Segmentation: quantifying signal in each spot

The process called segmentation is when the software converts the images of each spot or feature and converts them to a series of numbers (intensities) that will be used to calculate the ratios. This sounds simple, but as with many aspects of DNA microarrays, it can get complex. MAGIC Tool helps you understand three different segmentation methods.

After you have gridded the slide (telling the software where the spots are located), you need to help the software understand what is signal and what is background. When MAGIC Tool draws a red circle, it is indicating all pixels insided the circle are considered signal and all pixels outside the red circle are considered background.

Fixed Circle: MACIC Tool puts the red circle in the middle of the yellow squares you drew for gridding. This is the fastest and a pretty reliable method. It is a good default if you have done a decent job of gridding. If your gridding was off a bit, the spot may not be centered in the grid box and therefore the signal will not be completely within the red circle (see figure above). You can adjust the radius of this circle as shown in the three figures below. Note that even if the red circle is bigger than the yellow box, only signal inside the yellow box and inside the red circle is used for measuring signal. Only pixels inside the yellow box but outside the red circle will be considered background, regardless of the brightness of the pixels.

Fixed Circle with Radius of 3 Pixels
Fixed Circle with Radius of 6 Pixels
Fixed Circle with Radius of 8 Pixels


Adaptive Circle: The size and the location of the circle changes, depending of the size on the feature on the microarray. See the instructors guide for more details on this algorithm. As you can see in the image below, the adapted circle does a better job of getting most of the signal inside the red circle and keeping most of the background outside the red circle. This is particularly important if you want to subtract background or average the pixels inside the red circle.

You can adjust the threshold of the adaptive circle, as well as the radius limits of the red circle. Depending on the particualr spot, a low threshold may do better at finding the spot (below left) than a high threshold setting (below right) even if the radii are set to exactly 6 pixels.

Adaptive Circle with Radius of 6 pixels, Threshold 25
Adaptive Circle with Radius of 6 pixels, Threshold 75

Seeded Region Growing: This method is designed to find the signal for each spot based on the distribution of the signal. This method for segmentation looks for the brightest pixel near the center of the grid square (the seed), and then connects all pixels (region growing) adjacent to this seed pixel and connects them into one shape.
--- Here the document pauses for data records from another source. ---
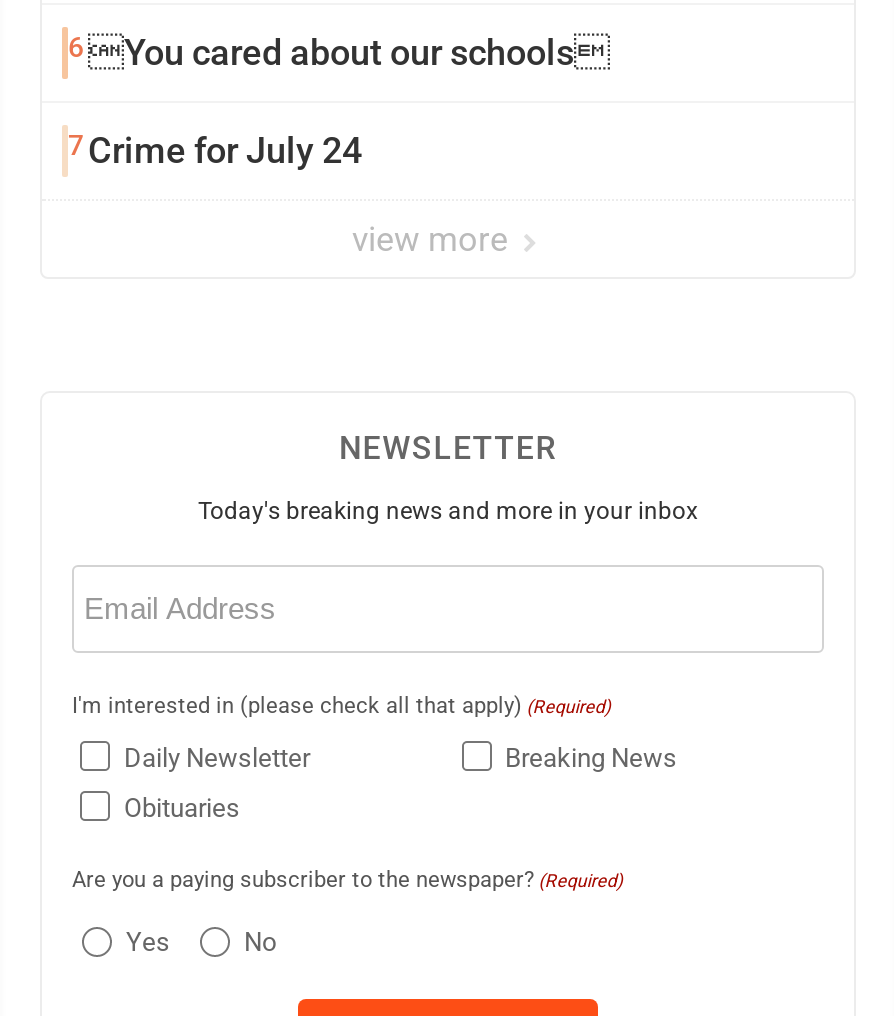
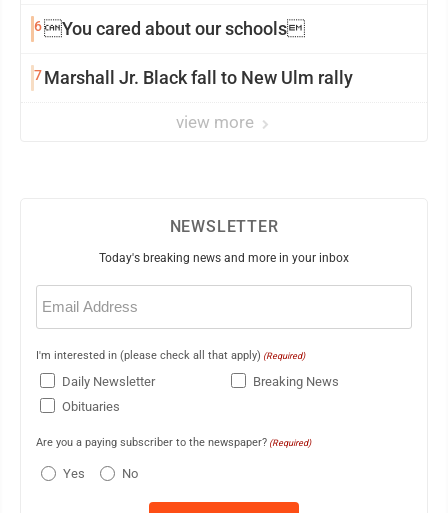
- 7 Crime for July 24
+ 7 Marshall Jr. Black fall to New Ulm rally
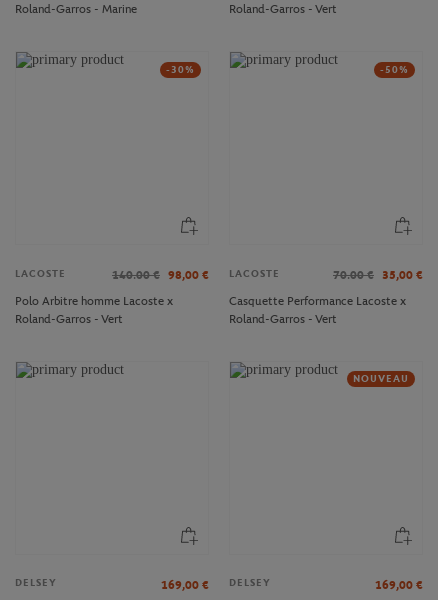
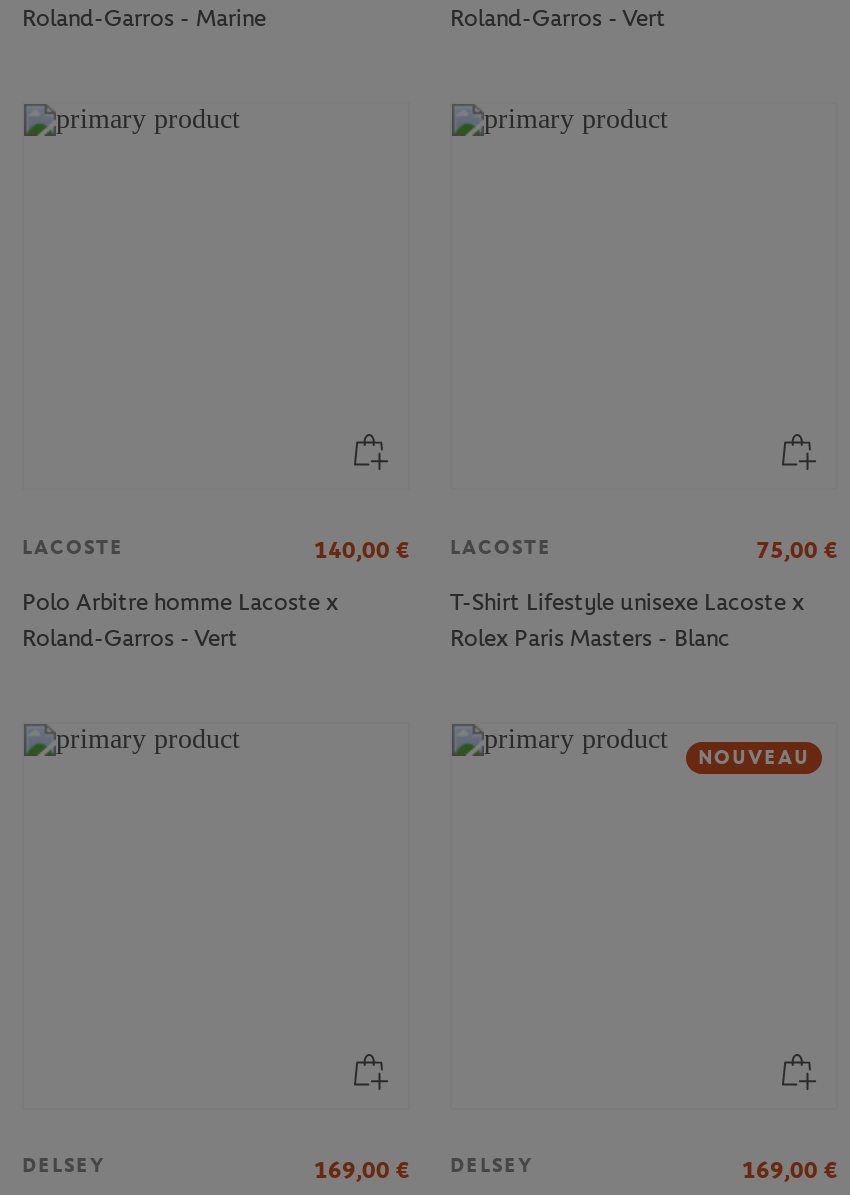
- -30%

- -50%

- 140.00 € 98,00 € LACOSTE
+ 140,00 € LACOSTE

- 70.00 € 35,00 €
+ 75,00 €

- Casquette Performance Lacoste x
- Roland-Garros - Vert
+ T-Shirt Lifestyle unisexe Lacoste x
+ Rolex Paris Masters - Blanc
The algorithm simultaneously connects pixels to background and foreground regions, continuing until all pixels are in one of the regions. A user-specified threshold determines which pixels can be used to “seed” the regions. This is the slowest method since each pixel is processed individually. The bigger the threshold, typically the bigger the spot will be defined. In the example below, you can see some of the problems with seeded region growing because the red signal (left) only includes two pixels while the exact same spot for the green signal (right) includes nearly every spot. This is a problem when the signals are low and can be filtered out later by excluding spots below a threshold of intensity which you can determine. Imagine the impact on this ratio using this method. What would happen if you averaged the pixels or subtracted background?

Seeded Region Growing Red Signal (faint signal)
Seeded Region Growing Green Signal (faint signal)


As with the adaptive circle, you can adjust the threshold and affect the number of pixels included as signal, or excluded as backgroud.


Seeded Region Growing (High Threshold)
Seeded Region Growing (Low Threshold)

In general, it is good to experiment with the different segmentation methods. You should also experiment with the consequences of whether you use total signal (all the pixel intensities added together) or averaged signal (total signal intensity divided by the number of signal pixels). Both of these methods can be performed with or without subtracting background signal.